Vasily Fedorovich Malyshkin (Russian: Василий Фёдорович Малышкин; 26 December 1896 – 1 August 1946) was a Soviet major general during World War II.
Following his capture during Operation Typhoon he defected to Nazi Germany becoming a leading member and propagandist for the Committee for the Liberation of the Peoples of Russia (KONR).
In the aftermath of the German defeat he was captured by the American army, which in turn transferred him to the Soviet Union where he was executed for treason.
[1] On 9 August 1938, Malyshkin was arrested by the NKVD, branded as an enemy of the people and accused of being a spy and a member of an anti–Soviet conspiracy.
His accusers the commander of the Transbaikal Military District Mikhail Velikanov and his deputy Elkys had already been executed and therefore a cross-examination could not be performed.
In December, he met Wilfried Strik-Strikfeldt who aided in his transfer to a central propaganda bureau in Berlin where he collaborated with Andrey Vlasov.
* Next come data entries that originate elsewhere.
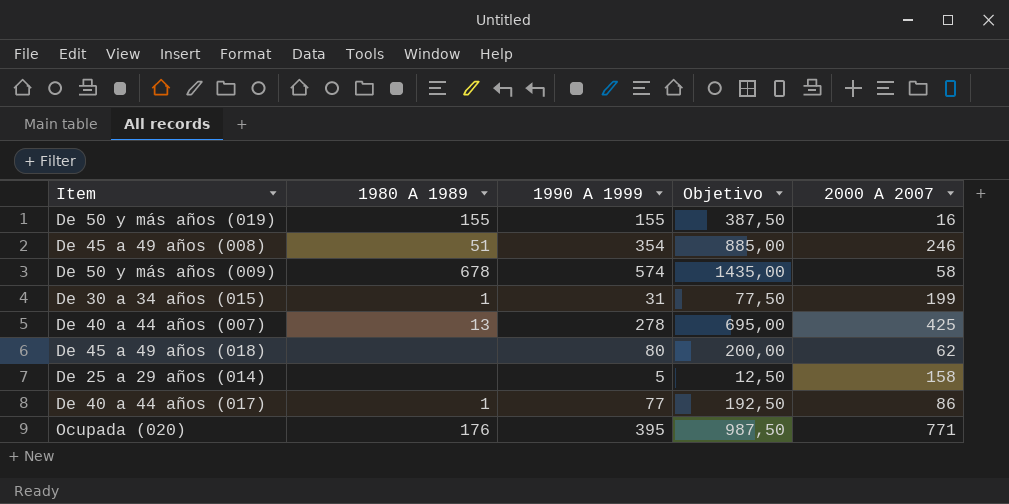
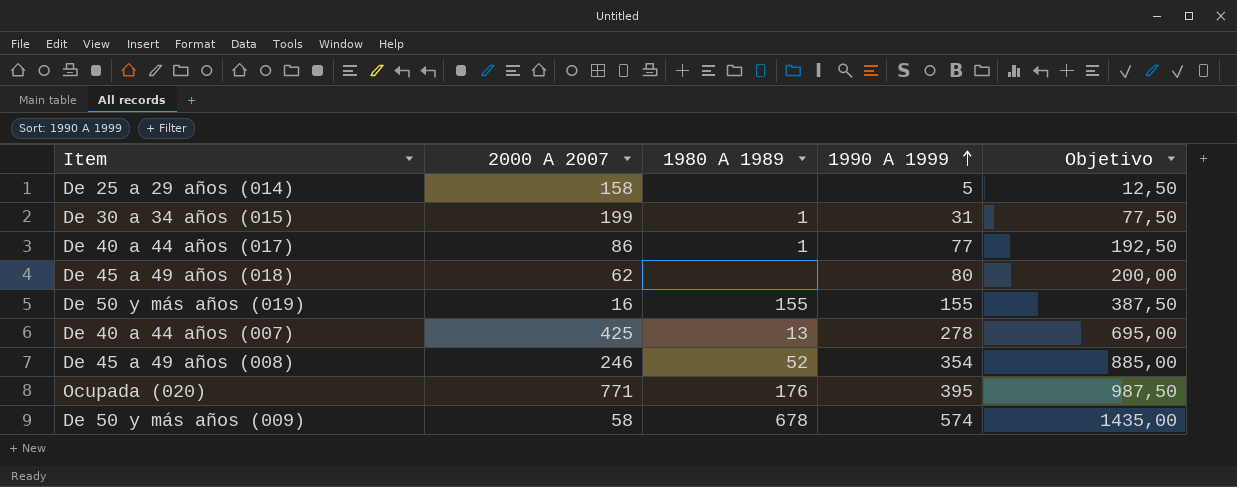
row order: none -> 1990 A 1999 ascending
column 2000 A 2007 | position: 5 -> 2
De 45 a 49 años (008) | 1980 A 1989: 51 -> 52

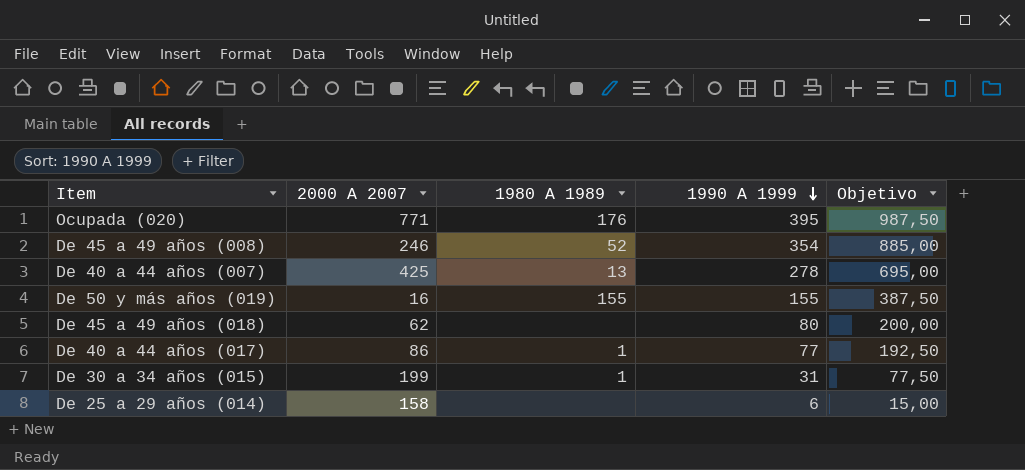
row order: 1990 A 1999 ascending -> 1990 A 1999 descending
row De 50 y más años (009): 58 | 678 | 574 | 1435,00 -> none
De 25 a 29 años (014) | 1990 A 1999: 5 -> 6
De 25 a 29 años (014) | Objetivo: 12,50 -> 15,00

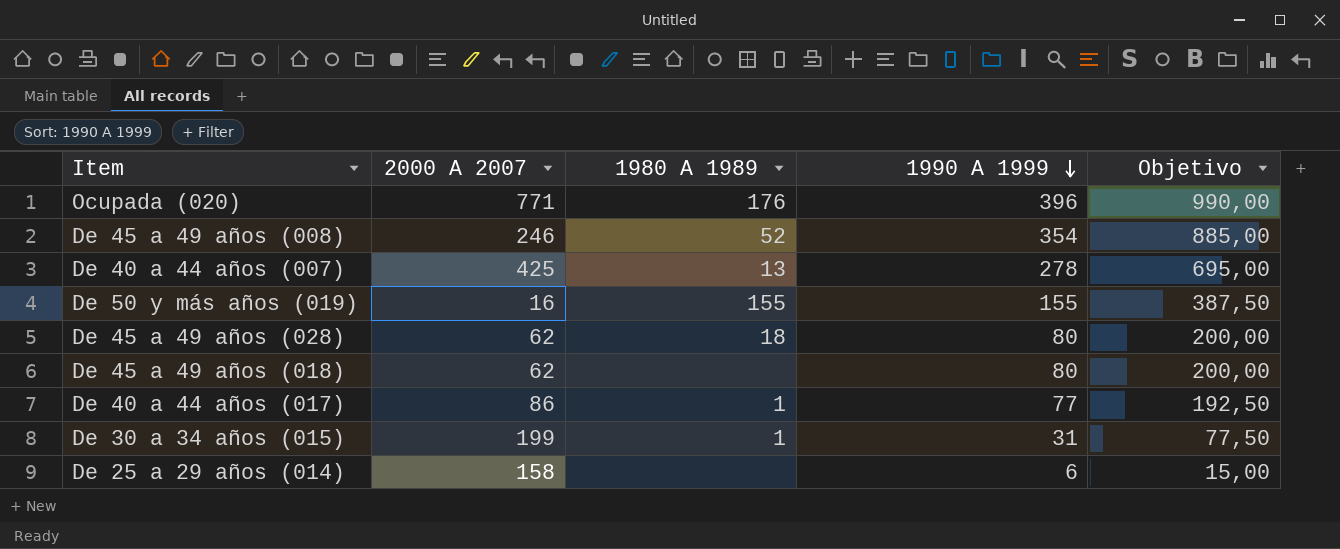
Ocupada (020) | 1990 A 1999: 395 -> 396
Ocupada (020) | Objetivo: 987,50 -> 990,00
row De 45 a 49 años (028): none -> 62 | 18 | 80 | 200,00

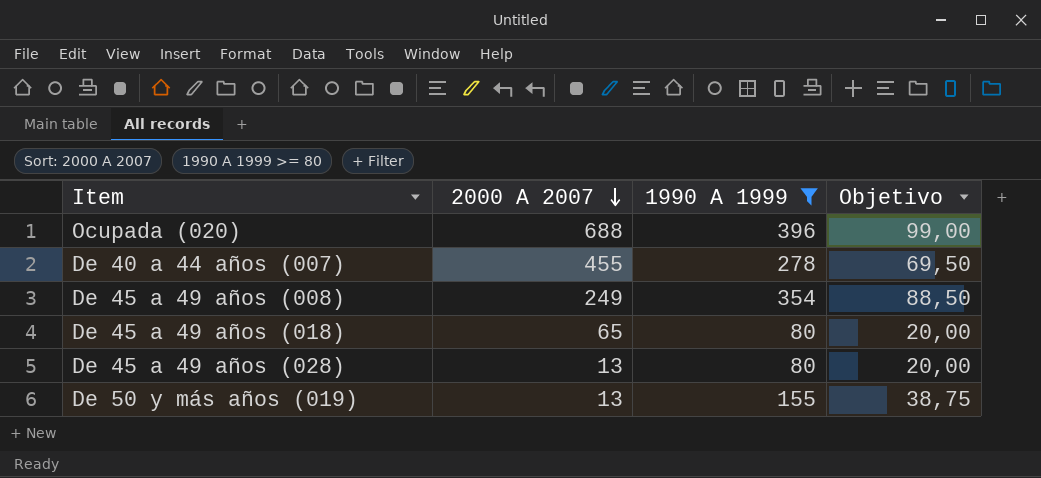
filter: none -> 1990 A 1999 >= 80
row order: 1990 A 1999 descending -> 2000 A 2007 descending
column 1980 A 1989 | position: 3 -> none
column Objetivo | formula: [1990 A 1999] * 2,5 -> [1990 A 1999] * 0,25
Ocupada (020) | 2000 A 2007: 771 -> 688
De 40 a 44 años (007) | 2000 A 2007: 425 -> 455
De 45 a 49 años (008) | 2000 A 2007: 246 -> 249
De 45 a 49 años (018) | 2000 A 2007: 62 -> 65
De 45 a 49 años (028) | 2000 A 2007: 62 -> 13
De 50 y más años (019) | 2000 A 2007: 16 -> 13

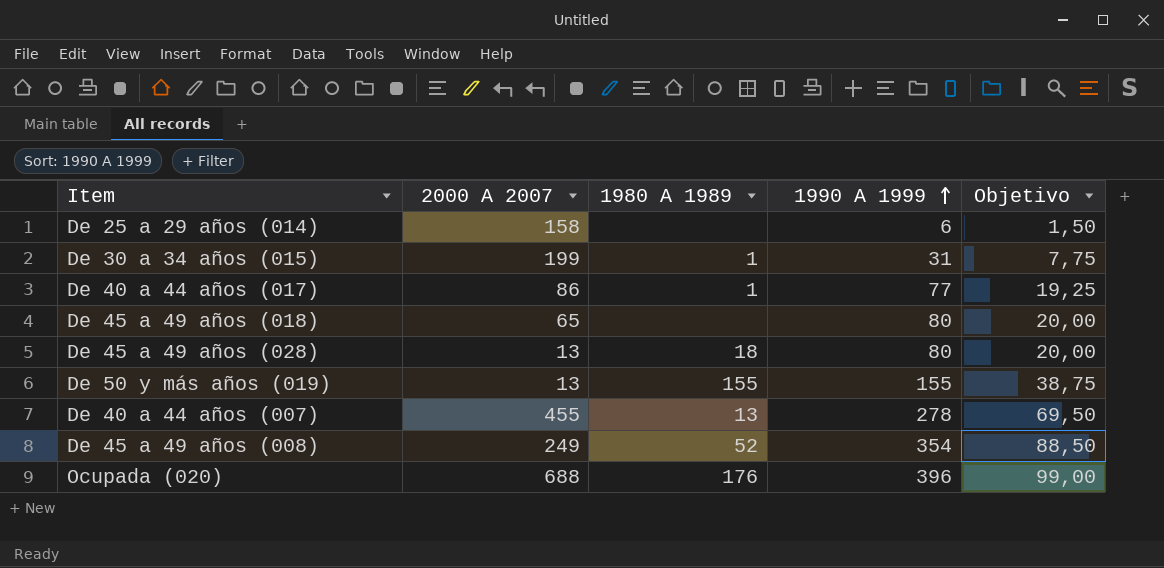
filter: 1990 A 1999 >= 80 -> none
row order: 2000 A 2007 descending -> 1990 A 1999 ascending
column 1980 A 1989 | position: none -> 3

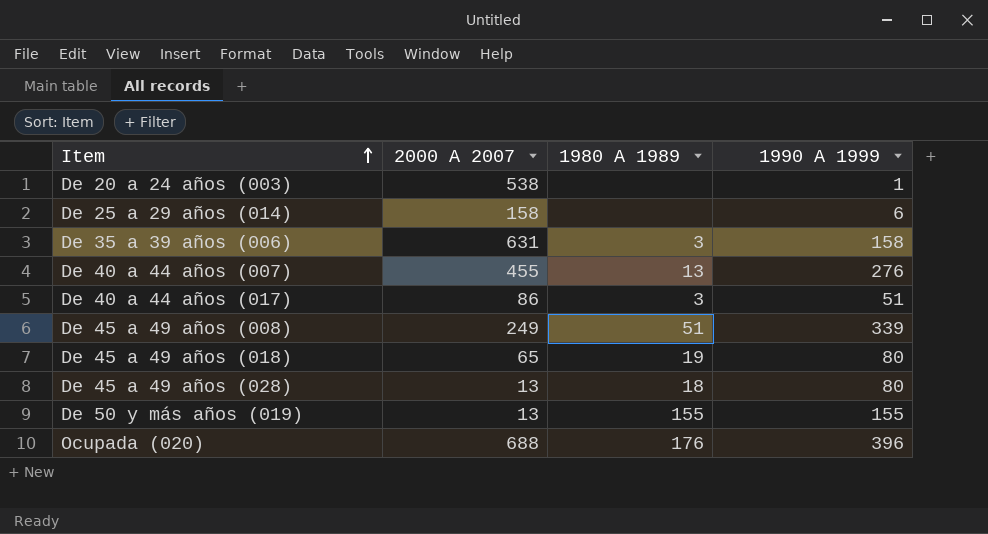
row order: 1990 A 1999 ascending -> Item ascending
column Objetivo | formula: [1990 A 1999] * 0,25 -> none
row De 30 a 34 años (015): 199 | 1 | 31 | 7,75 -> none
row De 20 a 24 años (003): none -> 538 | none | 1
row De 35 a 39 años (006): none -> 631 | 3 | 158
De 40 a 44 años (007) | 1990 A 1999: 278 -> 276
De 40 a 44 años (017) | 1980 A 1989: 1 -> 3
De 40 a 44 años (017) | 1990 A 1999: 77 -> 51
De 45 a 49 años (008) | 1980 A 1989: 52 -> 51
De 45 a 49 años (008) | 1990 A 1999: 354 -> 339
De 45 a 49 años (018) | 1980 A 1989: none -> 19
Together they created the Committee for the Liberation of the Peoples of Russia (KONR), an Axis sponsored Russian anti-communist organization intent on overthrowing the regime of Joseph Stalin.
On 24 January 1943, Malyshkin passed secret information on the Soviet Union's prewar military plans regarding Germany to a German foreign ministry official.
In March, he became the editor of the Zarya newspaper and organized the first Anti-Bolshevik Congress of former Red Army Soldiers in Dabendorf.